Exercise: Below, find the line containing "(987, 852) none" and the line containing "(1007, 435) none"; reproduce exactly those two and every line between them, omitting pictures.

Material provided:
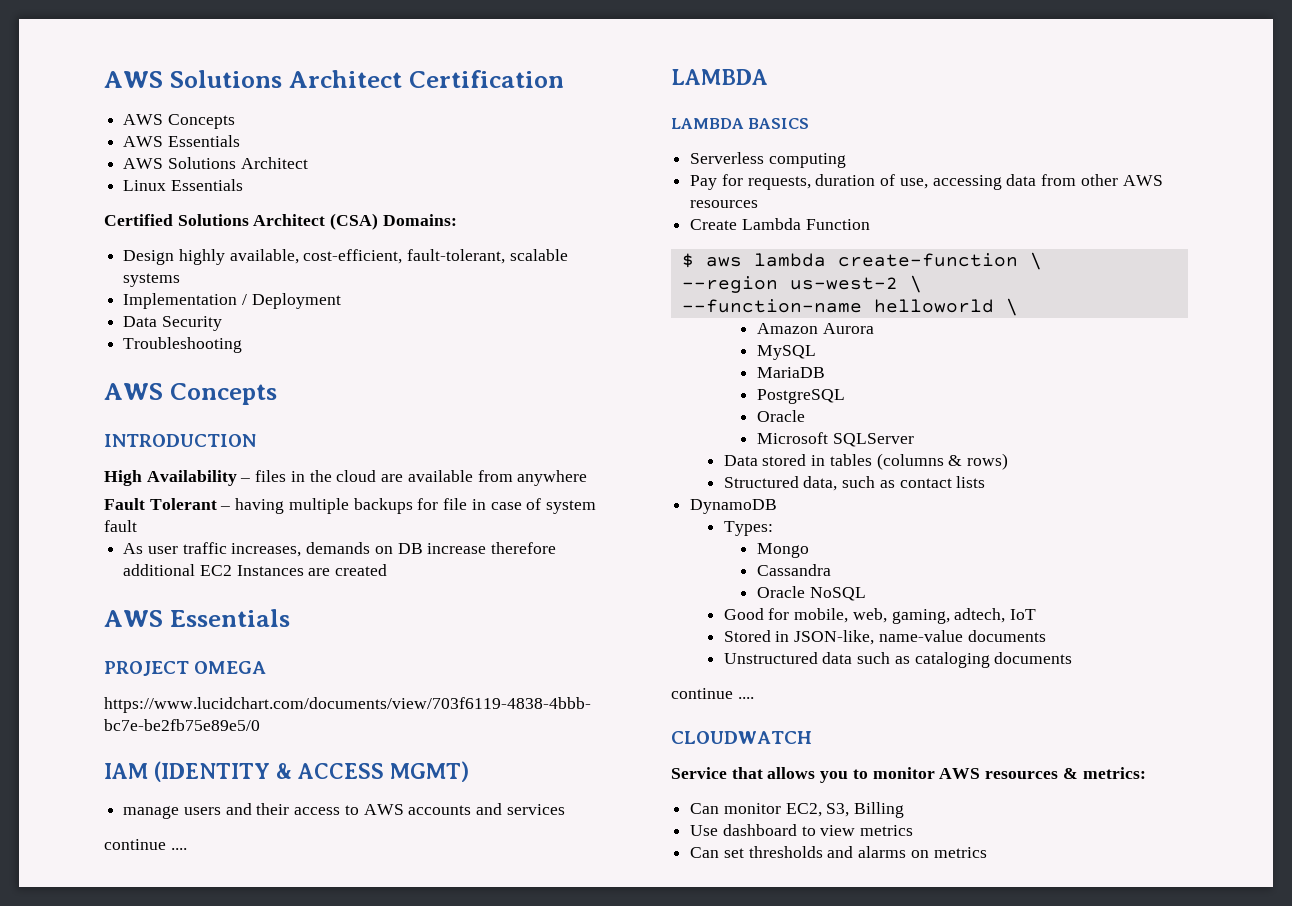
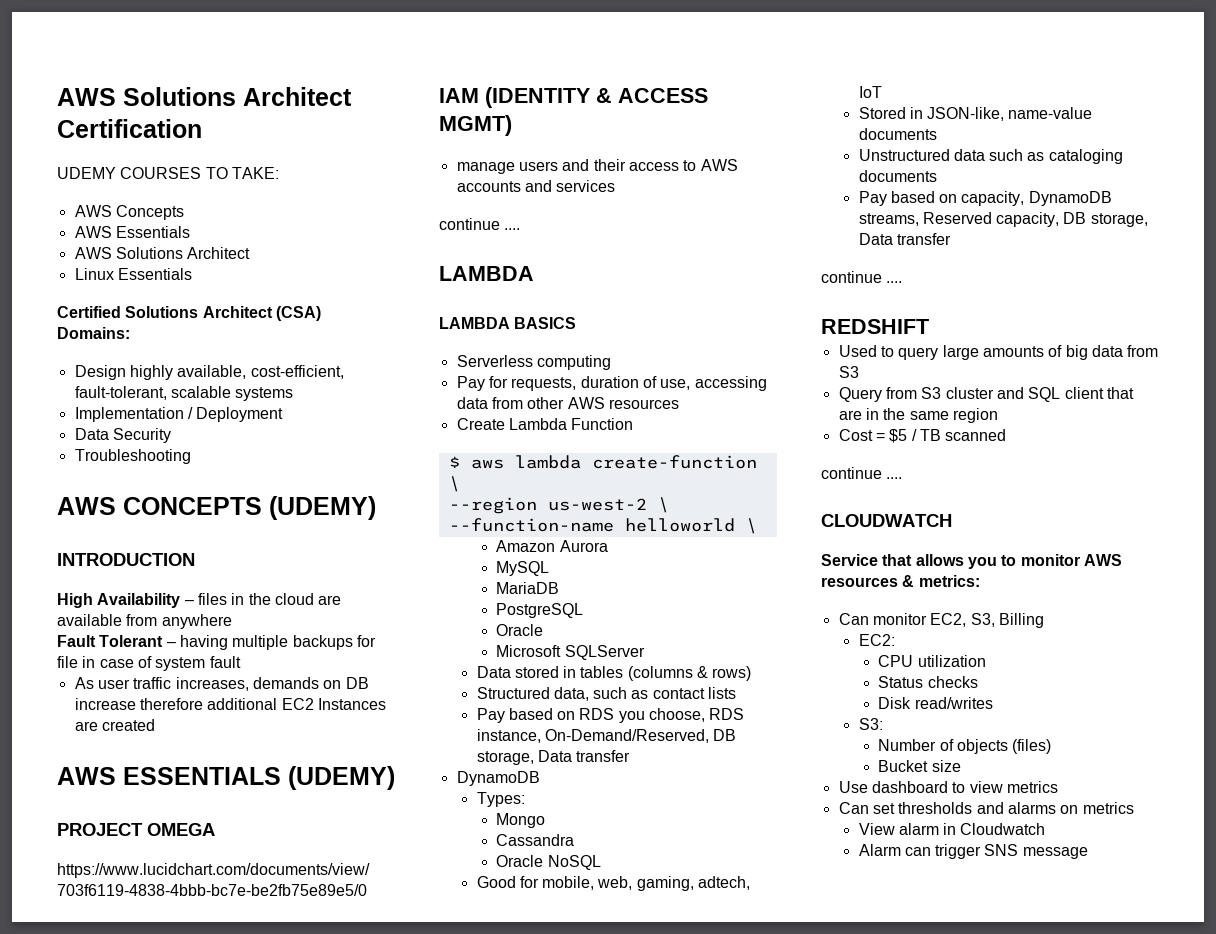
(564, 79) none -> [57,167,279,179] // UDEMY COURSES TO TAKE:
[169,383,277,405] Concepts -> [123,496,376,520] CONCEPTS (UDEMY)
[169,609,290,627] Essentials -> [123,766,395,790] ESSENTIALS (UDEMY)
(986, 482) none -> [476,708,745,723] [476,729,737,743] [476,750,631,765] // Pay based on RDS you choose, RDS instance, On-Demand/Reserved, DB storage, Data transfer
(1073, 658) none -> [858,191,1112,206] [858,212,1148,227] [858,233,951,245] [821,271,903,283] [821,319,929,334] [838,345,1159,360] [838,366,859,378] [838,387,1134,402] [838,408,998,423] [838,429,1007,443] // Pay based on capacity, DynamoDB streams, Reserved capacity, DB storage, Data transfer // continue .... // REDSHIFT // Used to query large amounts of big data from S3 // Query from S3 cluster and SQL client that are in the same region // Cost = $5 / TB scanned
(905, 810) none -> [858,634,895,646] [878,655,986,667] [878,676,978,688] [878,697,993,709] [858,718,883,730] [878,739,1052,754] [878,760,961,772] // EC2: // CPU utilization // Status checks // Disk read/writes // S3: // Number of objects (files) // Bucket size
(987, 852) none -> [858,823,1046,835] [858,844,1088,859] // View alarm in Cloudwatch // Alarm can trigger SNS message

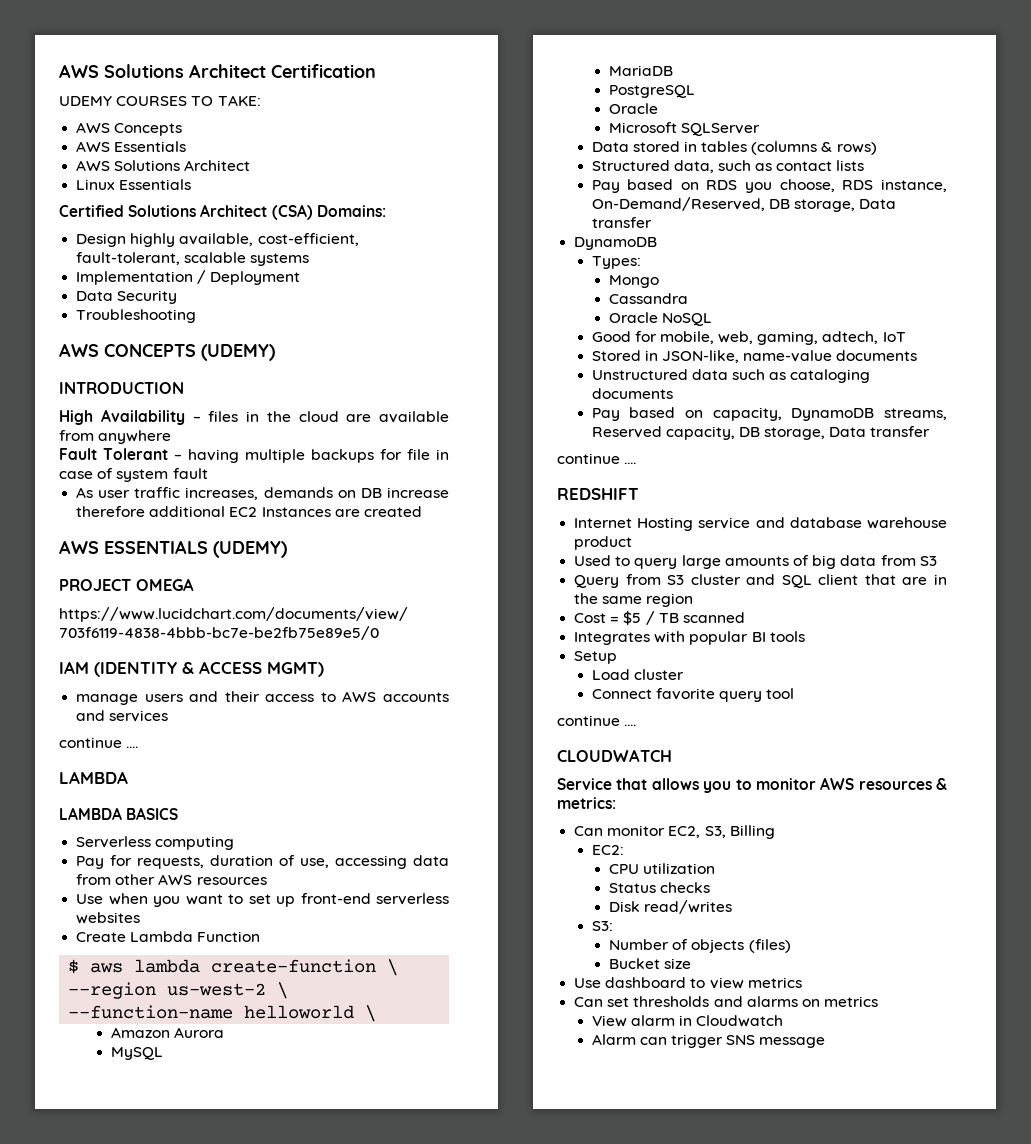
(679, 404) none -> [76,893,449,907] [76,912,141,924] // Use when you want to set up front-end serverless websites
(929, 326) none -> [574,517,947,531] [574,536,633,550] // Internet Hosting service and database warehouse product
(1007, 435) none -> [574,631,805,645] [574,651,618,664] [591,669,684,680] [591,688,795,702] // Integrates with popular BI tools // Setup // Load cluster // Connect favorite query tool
--
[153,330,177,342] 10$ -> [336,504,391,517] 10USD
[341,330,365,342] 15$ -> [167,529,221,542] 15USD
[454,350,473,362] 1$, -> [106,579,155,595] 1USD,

Response to this task:
(987, 852) none -> [858,823,1046,835] [858,844,1088,859] // View alarm in Cloudwatch // Alarm can trigger SNS message

(679, 404) none -> [76,893,449,907] [76,912,141,924] // Use when you want to set up front-end serverless websites
(929, 326) none -> [574,517,947,531] [574,536,633,550] // Internet Hosting service and database warehouse product
(1007, 435) none -> [574,631,805,645] [574,651,618,664] [591,669,684,680] [591,688,795,702] // Integrates with popular BI tools // Setup // Load cluster // Connect favorite query tool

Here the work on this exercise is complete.